(DIRECTIONS) Retype every line from the start of the data down to and including the line with "[168,473,231,482] em seus". Skip the pictures.

(DATASET EXCERPTS)
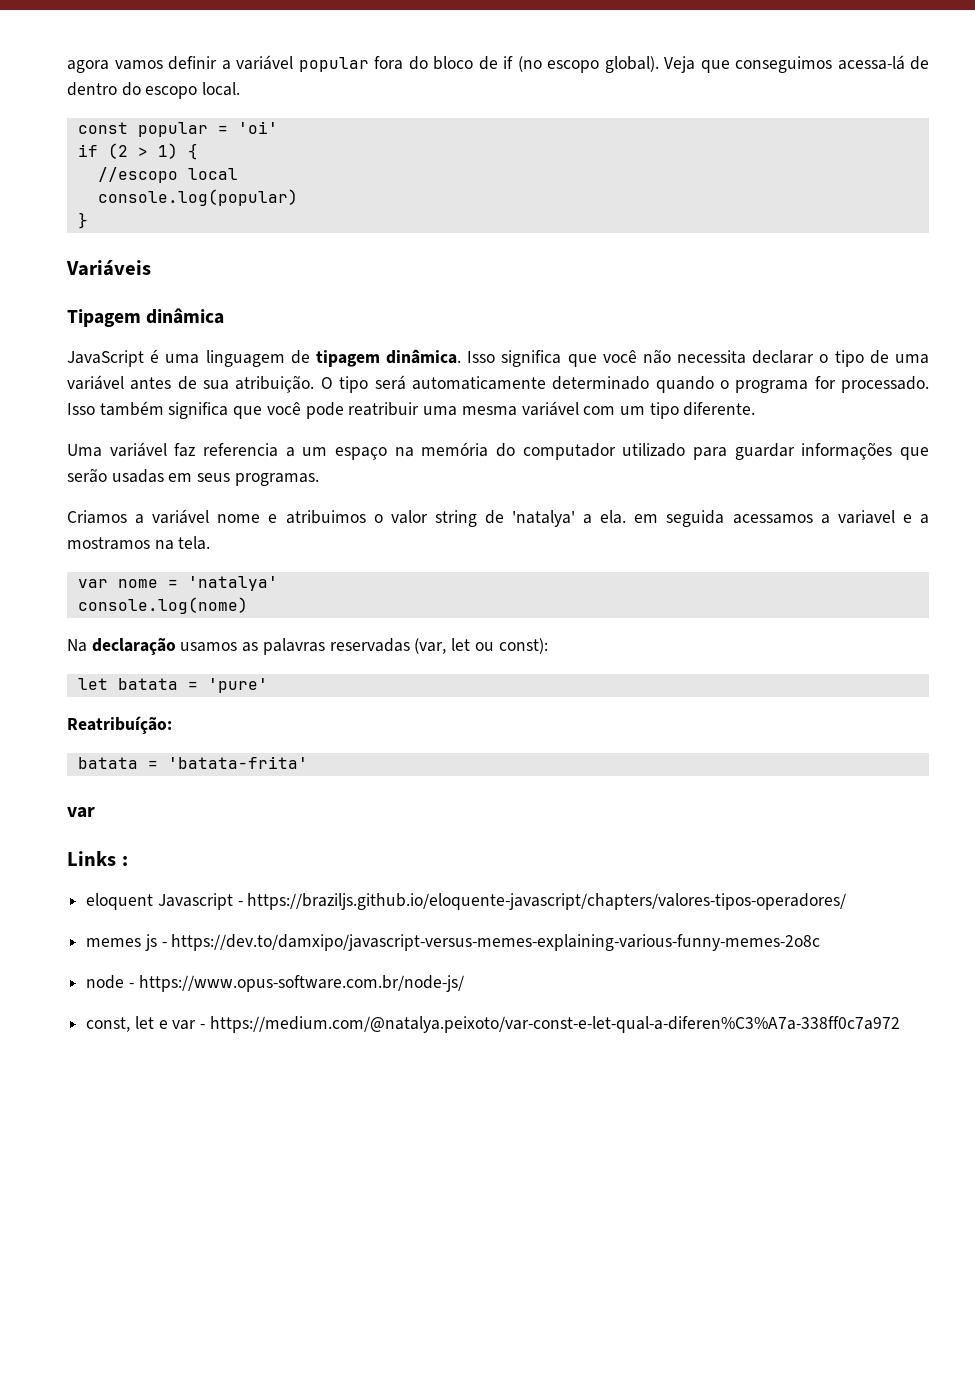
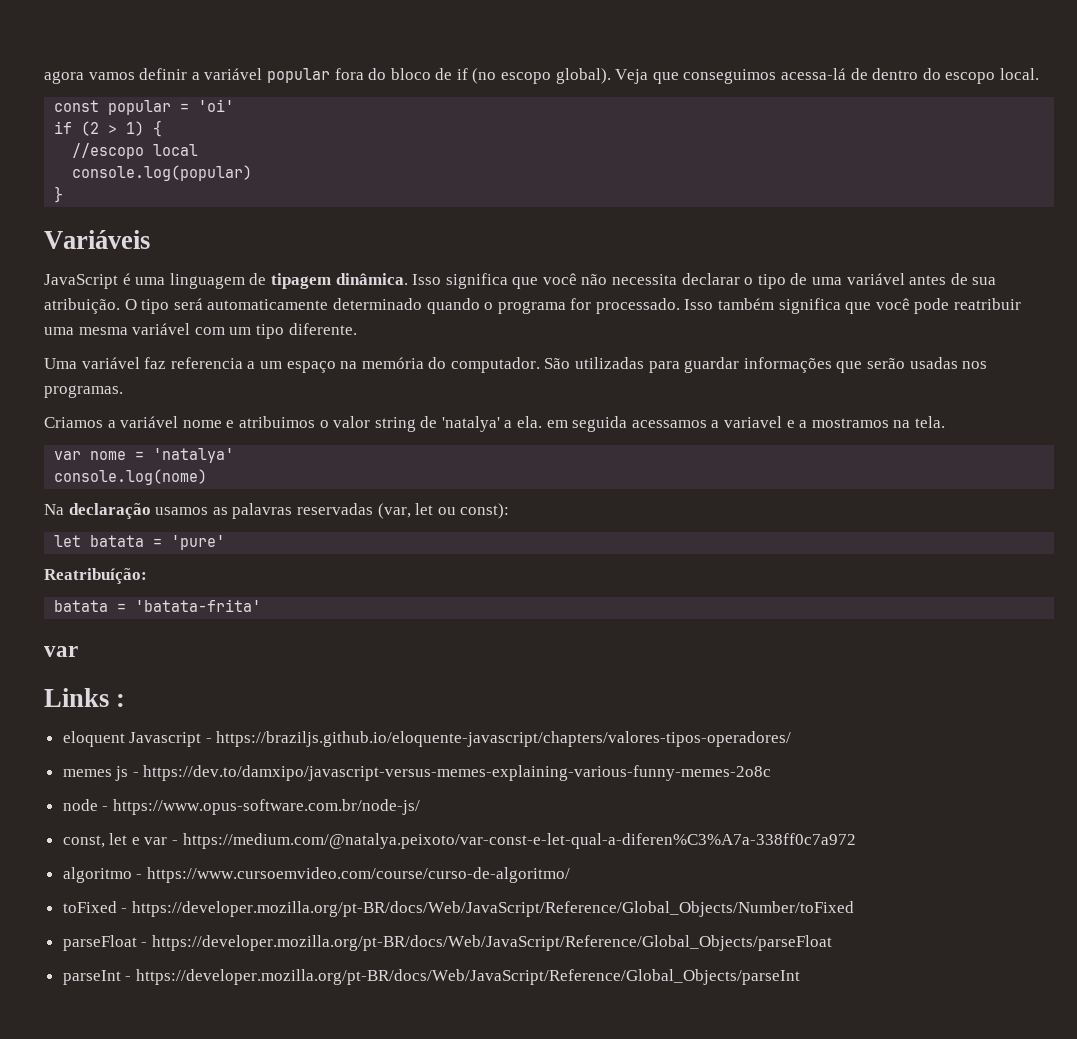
[67,308,225,327] // Tipagem dinâmica -> (150, 239) none
[522,443,686,460] computador utilizado -> [450,357,645,373] computador. São utilizadas
[168,473,231,482] em seus -> [962,361,988,369] nos
(900, 1024) none -> [62,867,570,883] [62,901,854,917] [62,935,832,951] [62,969,800,985] // algoritmo - https://www.cursoemvideo.com/course/curso-de-algoritmo/ // toFixed - https://developer.mozilla.org/pt-BR/docs/Web/JavaScript/Reference/Global_Objects/Number/toFixed // parseFloat - https://developer.mozilla.org/pt-BR/docs/Web/JavaScript/Reference/Global_Objects/parseFloat // parseInt - https://developer.mozilla.org/pt-BR/docs/Web/JavaScript/Reference/Global_Objects/parseInt

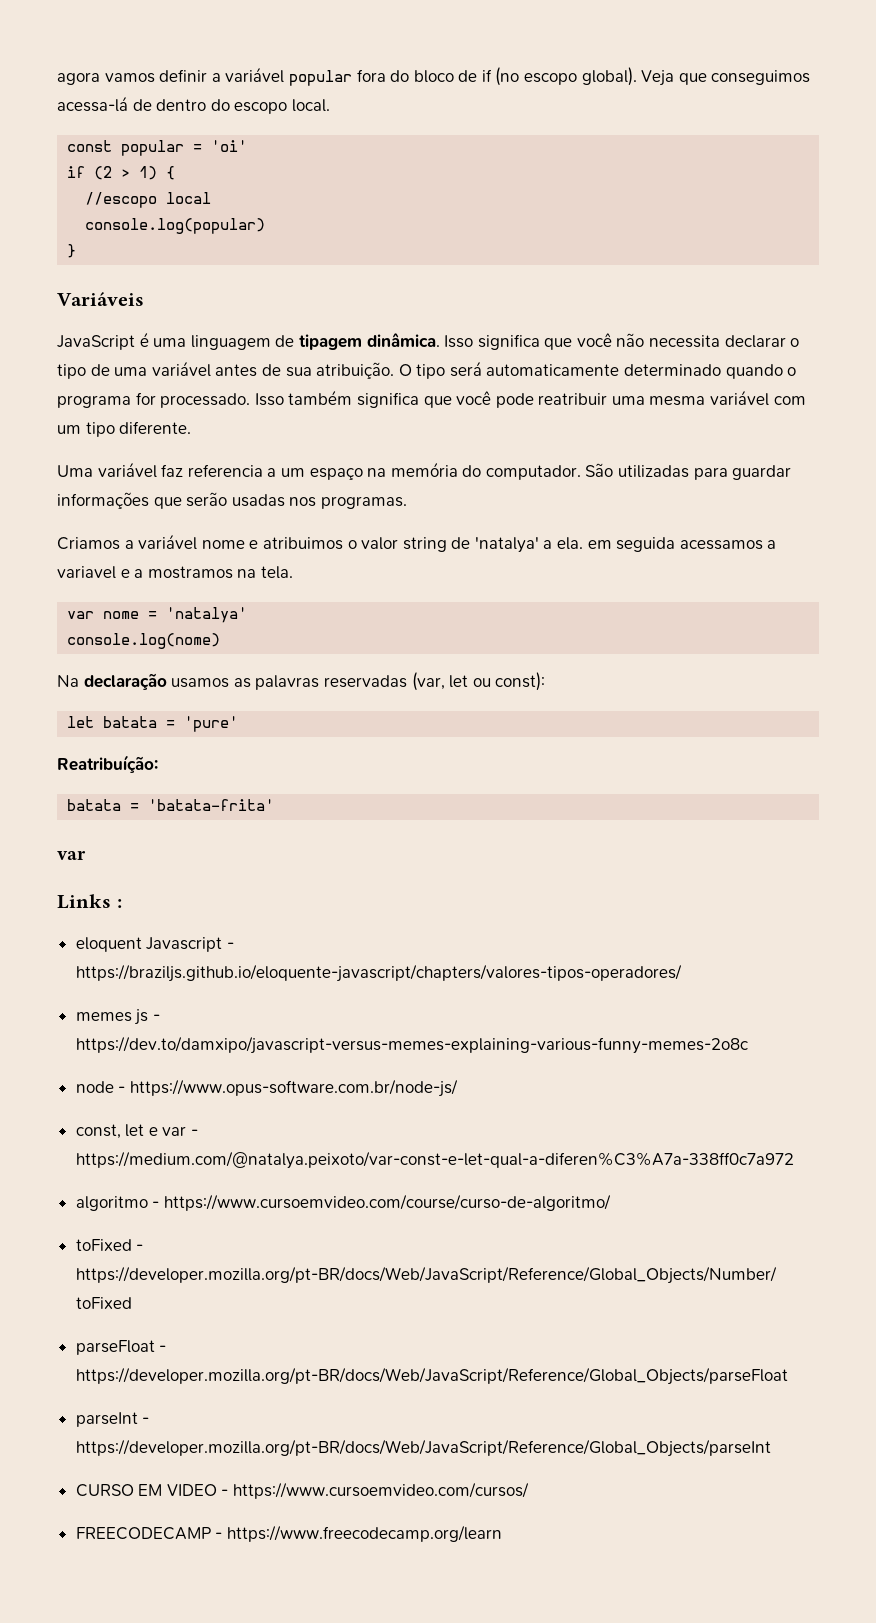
(800, 977) none -> [75,1482,530,1499] [75,1525,502,1542] // CURSO EM VIDEO - https://www.cursoemvideo.com/cursos/ // FREECODECAMP - https://www.freecodecamp.org/learn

(TASK RESULT)
[67,308,225,327] // Tipagem dinâmica -> (150, 239) none
[522,443,686,460] computador utilizado -> [450,357,645,373] computador. São utilizadas
[168,473,231,482] em seus -> [962,361,988,369] nos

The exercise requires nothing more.